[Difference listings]
---
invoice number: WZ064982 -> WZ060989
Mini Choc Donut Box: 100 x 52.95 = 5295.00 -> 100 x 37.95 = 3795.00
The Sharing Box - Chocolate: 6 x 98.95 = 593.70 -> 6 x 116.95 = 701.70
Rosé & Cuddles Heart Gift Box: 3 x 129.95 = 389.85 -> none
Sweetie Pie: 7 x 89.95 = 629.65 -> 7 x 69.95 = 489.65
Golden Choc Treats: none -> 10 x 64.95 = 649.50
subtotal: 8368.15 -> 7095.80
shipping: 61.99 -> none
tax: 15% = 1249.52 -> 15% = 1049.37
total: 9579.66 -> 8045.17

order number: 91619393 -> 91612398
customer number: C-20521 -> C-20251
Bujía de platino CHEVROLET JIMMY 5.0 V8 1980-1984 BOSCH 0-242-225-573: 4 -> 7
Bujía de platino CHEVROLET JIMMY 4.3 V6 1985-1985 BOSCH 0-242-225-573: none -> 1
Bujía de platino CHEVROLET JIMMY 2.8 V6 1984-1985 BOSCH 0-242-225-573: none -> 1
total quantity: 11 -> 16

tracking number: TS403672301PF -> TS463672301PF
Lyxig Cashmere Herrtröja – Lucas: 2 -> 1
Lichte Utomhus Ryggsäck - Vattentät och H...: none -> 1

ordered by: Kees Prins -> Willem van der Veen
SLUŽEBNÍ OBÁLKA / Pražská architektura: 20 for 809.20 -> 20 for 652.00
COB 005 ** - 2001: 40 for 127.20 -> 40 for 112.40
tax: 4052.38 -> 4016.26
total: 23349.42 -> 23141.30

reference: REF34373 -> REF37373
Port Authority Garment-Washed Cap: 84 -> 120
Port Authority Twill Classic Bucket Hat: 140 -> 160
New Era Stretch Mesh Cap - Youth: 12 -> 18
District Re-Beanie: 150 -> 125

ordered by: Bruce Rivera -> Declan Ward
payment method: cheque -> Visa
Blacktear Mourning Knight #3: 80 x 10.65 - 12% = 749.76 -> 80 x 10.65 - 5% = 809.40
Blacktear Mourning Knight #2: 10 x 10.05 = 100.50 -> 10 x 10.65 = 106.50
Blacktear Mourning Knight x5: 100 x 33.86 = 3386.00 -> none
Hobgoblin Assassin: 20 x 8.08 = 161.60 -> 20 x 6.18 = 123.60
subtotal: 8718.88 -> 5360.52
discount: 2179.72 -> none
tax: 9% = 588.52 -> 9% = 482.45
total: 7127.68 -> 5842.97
---
● Directions for this task
Copy the records above exactly, beginning at the line that contains "ordered by: Bruce Rivera -> Declan Ward" and stopping after the line that contains "Hobgoblin Assassin: 20".

● Final answer
ordered by: Bruce Rivera -> Declan Ward
payment method: cheque -> Visa
Blacktear Mourning Knight #3: 80 x 10.65 - 12% = 749.76 -> 80 x 10.65 - 5% = 809.40
Blacktear Mourning Knight #2: 10 x 10.05 = 100.50 -> 10 x 10.65 = 106.50
Blacktear Mourning Knight x5: 100 x 33.86 = 3386.00 -> none
Hobgoblin Assassin: 20 x 8.08 = 161.60 -> 20 x 6.18 = 123.60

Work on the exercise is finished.